Blockchain solves time-consuming supply issues
The first application is a blockchain solution to the time-consuming process of supplier management. The application is designed to be utilised in a wide spectrum of industry challenges — such as swift supplier on-boarding and real-time supplier information — that cannot be easily resolved with current technologies.
In the second case, Saudi Aramco identified an adoption strategy for credential verification and assurance of academic degree authentication, a strategy that is expected to reduce verification time and prevent certificate and degree fraud.
By using the toolkit, the energy firm was able to develop a structured approach by dividing the work into manageable pieces, which in turn ensured that realistic milestones could be set and attained.
In its report titled “Redesigning Trust: Blockchain Deployment Toolkit,” the WEF said that to successfully implement blockchain solutions, enterprises and CIOs should consider factors including the folllowing:
- Defined Business Outcomes: “Like any other technology, blockchain is as much about careful attention to the economics and business models as it is about technology evangelism,” according to the WEF toolkit. The toolkit points out that implementing blockchain technology itself should not be a goal, rather, the aim of a blockchain project should be defined in terms of a specific business outcome.
- Operational Integrity: To achieve data integrity or accuracy within blockchain applications, enterprises need to fulfill three requirements: data origin integrity, oracle (data transfer agent) integrity, and digital twin integrity in cases where digital twins – digital replicas of physical object – are used. Blockchain helps in establishing a higher level of traceability and auditability to data as any data entered inaccurately can be traced back to its origin, but blockchain itself can not assure that data is accurate before it is entered into an application.
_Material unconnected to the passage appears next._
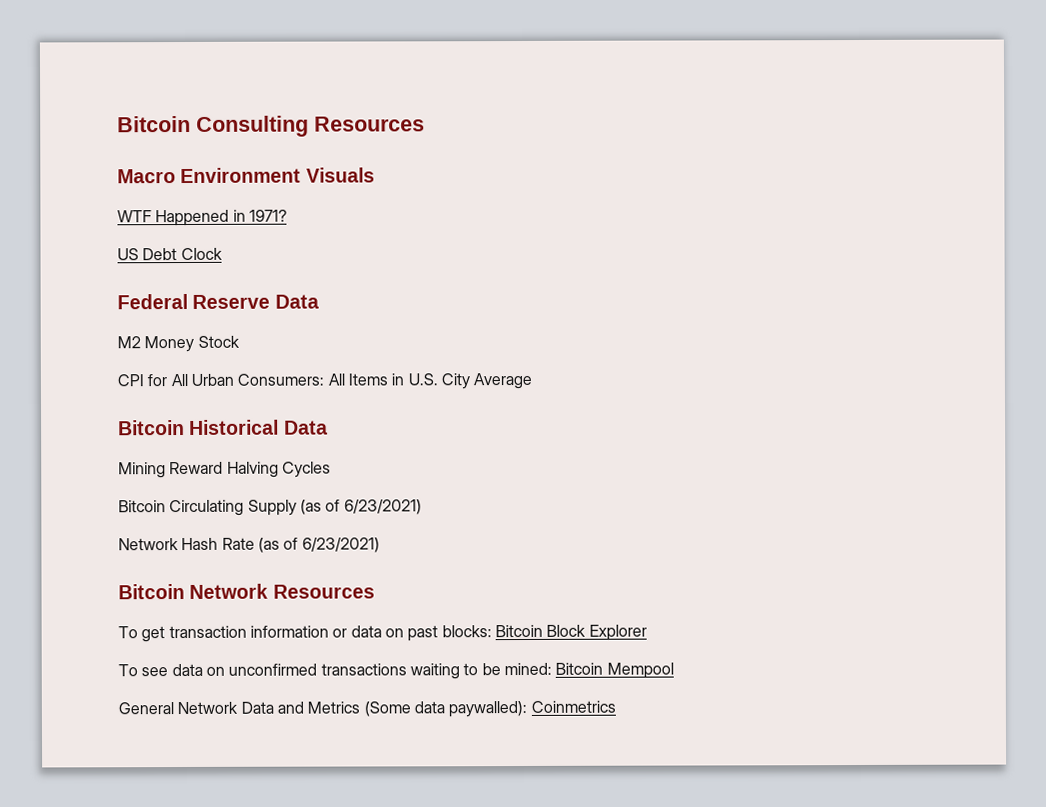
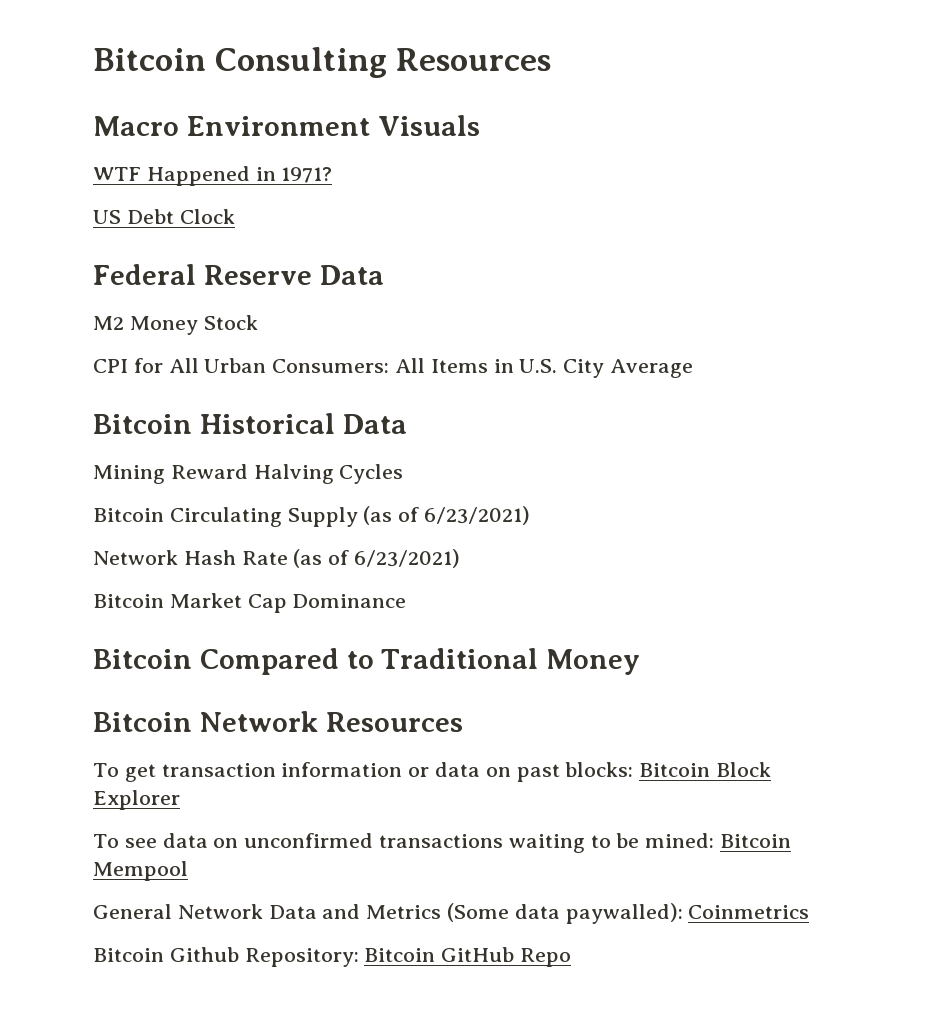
(380, 545) none -> [93,593,407,613] [93,648,641,675] // Bitcoin Market Cap Dominance // Bitcoin Compared to Traditional Money
(616, 706) none -> [93,947,572,967] // Bitcoin Github Repository: Bitcoin GitHub Repo

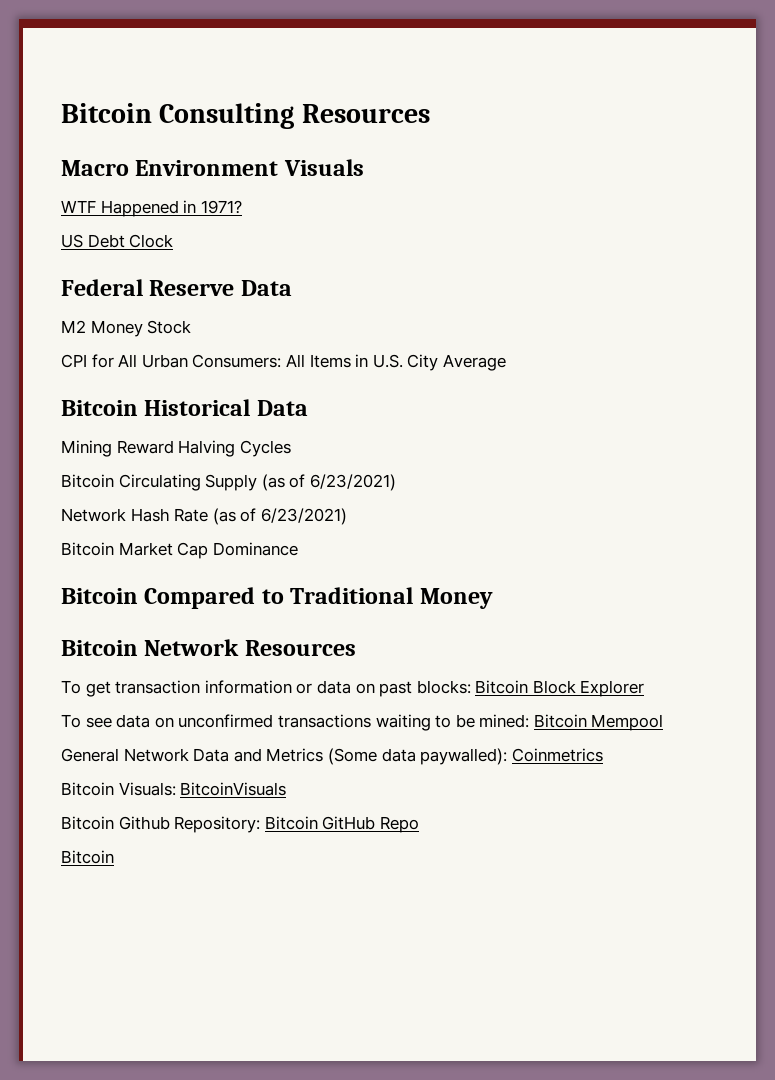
(810, 912) none -> [61,782,287,796] // Bitcoin Visuals: BitcoinVisuals
(572, 957) none -> [61,850,114,864] // Bitcoin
- Regulatory Compliance: Certain requirements can dissuade an enterprise from deploying blockchain in its supply chains. Key legal and regulatory risks include uncertainty around cross jurisdictional regulations, antitrust violations, smart contract legal enforceability, Anti-Money Laundering (AML) and Know Your Customer (KYC) requirement. It is important for companies to work with external auditors, and relevant stakeholders, to determine the aspects of financial reporting that may be impacted by blockchain implementation.
- Interoperability: Interoperability is a computer system’s ability to exchange and make use of information in a collaborative way. In a blockchain ecosystem, successful interoperability guarantees that the user can trust that “I know what I see is what you see” within a single platform as well as across platforms. Being mindful of technology-related compatibility issues will help future-proof the blockchain part of the system at the technical, business, and governance and process levels.
- Security: Like any new software, blockchain-based solutions must include adequate safeguards against potential cyber-attacks in the form of enterprise hacks, ransom ware, and stolen user data. While various types of blockchain have varying degrees of fault-tolerance, most are considered better alternatives than traditional databases from an integrity perspective. However, blockchain is no exception to the general rule of cybersecurity that sound risk management requires that security measures be baked in from the start.